CHAPTER 10 I: IMMUNOLOGY OF PSORIATIC ARTHRITIS SYUICHI KOARADA, YUKIKO TAKEYAMA

Abstract Genetic factors and environmental events trigger the autoimmune reaction of psoriatic arthritis. However, the pathogenesis of psoriatic arthritis has not been completely elucidated. Gut dysbiosis is associated with the pathogenesis of psoriatic arthritis. In psoriatic arthritis, human leukocyte antigens (HLAs) are associated with disease susceptibility and severity. The primary genetic factor associated with psoriatic arthritis is HLA-B27. In psoriatic arthritis, activated T cells and macrophages produce inflammatory chemokines and cytokines including IL-17, IL-22, IL-23, IL-1 beta, IL-6, IFN-gamma and TNF-alpha. Elevated levels of IL-17 + CD8 + T cells are observed in the joints of patients with psoriatic arthritis but not in patients with rheumatoid arthritis.
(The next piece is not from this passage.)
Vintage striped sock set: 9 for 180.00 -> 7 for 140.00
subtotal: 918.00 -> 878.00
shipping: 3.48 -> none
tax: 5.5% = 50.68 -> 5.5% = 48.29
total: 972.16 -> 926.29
Genetic factors The genetic predisposition in joint symptoms of psoriatic arthritis is emphasized [Arnett F.C., 1950]. Genetic factors appear to account for about 70% of the sensitivity to psoriasis [Generali, 2017]. As there are a large number of patients with psoriasis (approximately 30%) who develop psoriatic arthritis, psoriasis and psoriatic arthritis share partially overlapping genetic susceptibility [Boutet M.A., 2018]. When patients have a first-degree family with psoriasis, they, without history of a skin disorder, may show clinical features of psoriatic arthritis (sine syndrome) [Olivieri I., 2009]. A paternal transmission bias has been demonstrated for psoriasis and psoriatic arthritis [Pollock RA, 2015]. Twin and family studies Psoriasis and psoriatic arthritis occur in families. About 40% of patients with psoriasis or psoriatic arthritis have a family history of psoriasis in first-degree relatives [Gladman DD, HLA antigens in psoriatic arthritis., 1986]. Twin and family studies of psoriatic arthritis in the European populations have shown a higher concordance rate in the monozygotic twins compared with dizygotic twins [Stuart PE, 2015] [Myers A, 2005]. Also in psoriasis, the concordance of monozygotic twins is higher than that of dizygotic twins [Pedersen OB, 2008]. Major histocompatibility complex (MHC) In psoriatic arthritis, the association of the major histocompatibility complex (MHC) on chromosome 6 has been identified. Both HLA-associated and non-HLA genes play in the pathogenesis of psoriatic arthritis.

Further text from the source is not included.